Start of AVAILABLE DATA

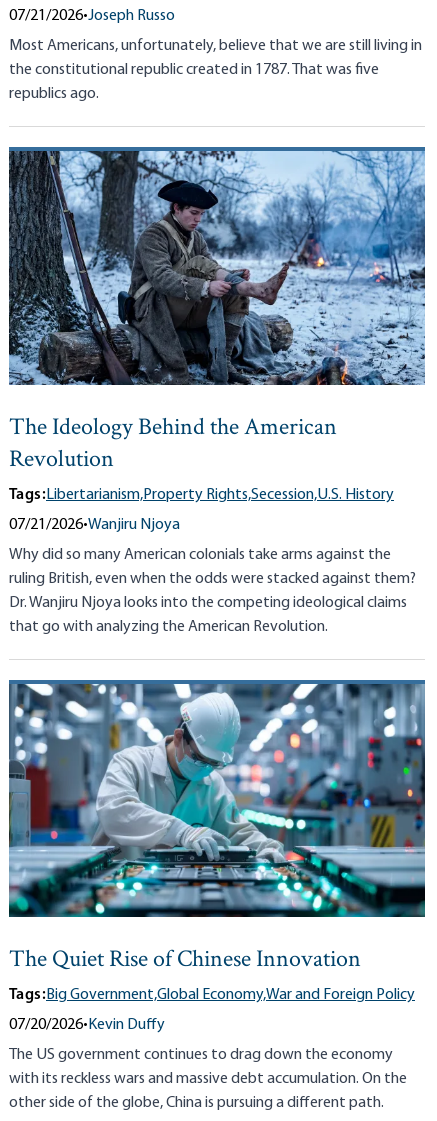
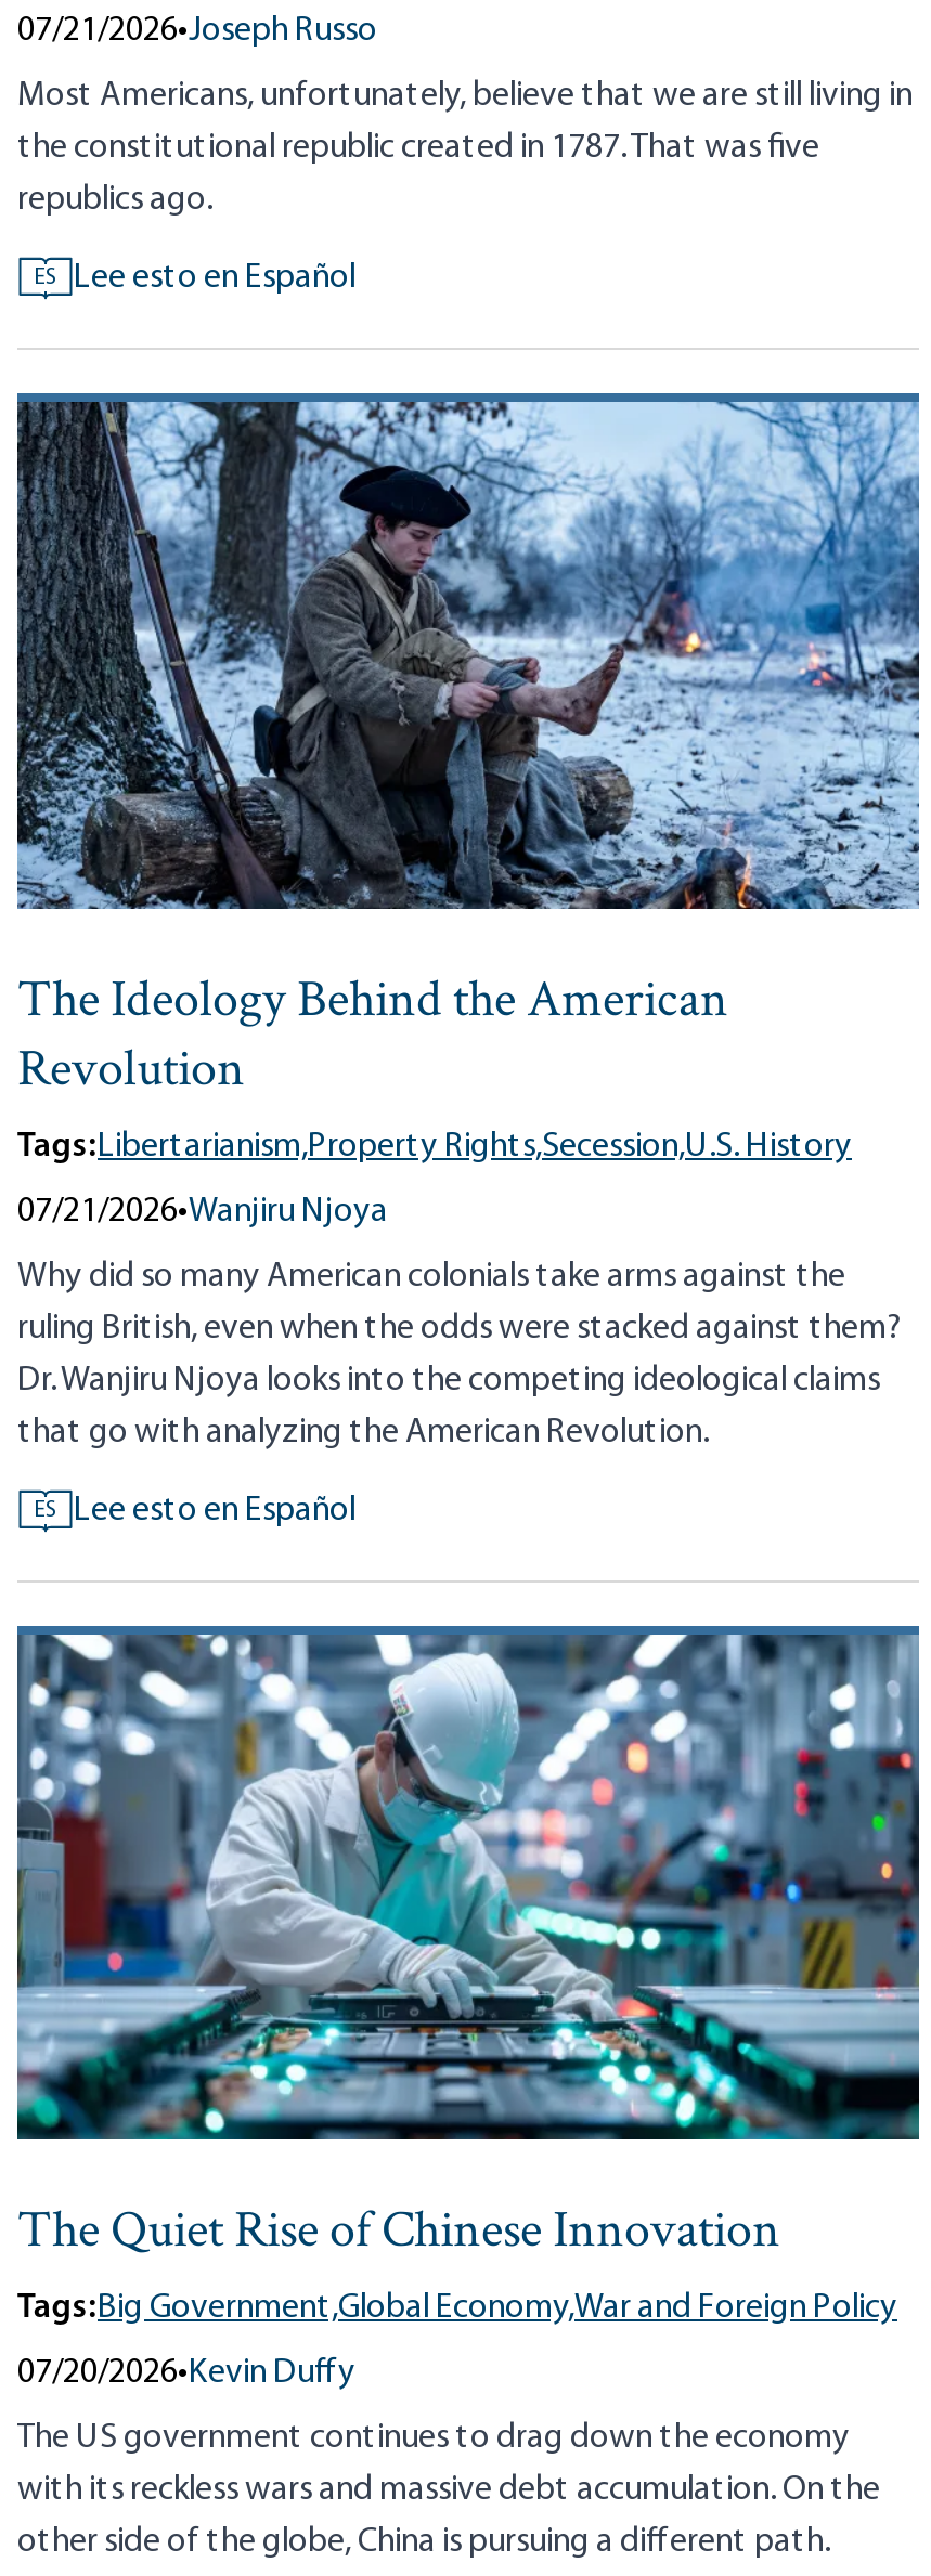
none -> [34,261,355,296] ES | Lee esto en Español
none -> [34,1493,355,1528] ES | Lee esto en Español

End of AVAILABLE DATA
Start of AVAILABLE DATA

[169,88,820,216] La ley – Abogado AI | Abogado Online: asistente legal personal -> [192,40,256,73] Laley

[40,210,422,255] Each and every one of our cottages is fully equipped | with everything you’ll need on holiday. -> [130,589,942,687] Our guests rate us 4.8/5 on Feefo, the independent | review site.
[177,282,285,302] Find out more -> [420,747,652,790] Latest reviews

End of AVAILABLE DATA
Start of AVAILABLE DATA

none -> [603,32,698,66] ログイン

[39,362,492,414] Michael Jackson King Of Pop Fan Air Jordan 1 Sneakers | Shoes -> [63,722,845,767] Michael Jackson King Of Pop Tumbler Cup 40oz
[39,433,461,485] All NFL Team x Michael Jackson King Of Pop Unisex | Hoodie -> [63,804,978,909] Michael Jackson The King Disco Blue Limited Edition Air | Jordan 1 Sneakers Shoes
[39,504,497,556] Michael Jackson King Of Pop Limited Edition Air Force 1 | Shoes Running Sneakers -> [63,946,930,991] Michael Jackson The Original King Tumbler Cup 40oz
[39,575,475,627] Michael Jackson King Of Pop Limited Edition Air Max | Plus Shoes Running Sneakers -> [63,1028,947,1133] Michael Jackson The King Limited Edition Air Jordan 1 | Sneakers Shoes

End of AVAILABLE DATA

Working from the material above, restate word for word the lines between the line with "none -> [603,32,698,66] ログイン" and the line with "[39,575,475,627] Michael Jackson", both included, and only those.

**SOLUTION TO THE EXERCISE**
none -> [603,32,698,66] ログイン

[39,362,492,414] Michael Jackson King Of Pop Fan Air Jordan 1 Sneakers | Shoes -> [63,722,845,767] Michael Jackson King Of Pop Tumbler Cup 40oz
[39,433,461,485] All NFL Team x Michael Jackson King Of Pop Unisex | Hoodie -> [63,804,978,909] Michael Jackson The King Disco Blue Limited Edition Air | Jordan 1 Sneakers Shoes
[39,504,497,556] Michael Jackson King Of Pop Limited Edition Air Force 1 | Shoes Running Sneakers -> [63,946,930,991] Michael Jackson The Original King Tumbler Cup 40oz
[39,575,475,627] Michael Jackson King Of Pop Limited Edition Air Max | Plus Shoes Running Sneakers -> [63,1028,947,1133] Michael Jackson The King Limited Edition Air Jordan 1 | Sneakers Shoes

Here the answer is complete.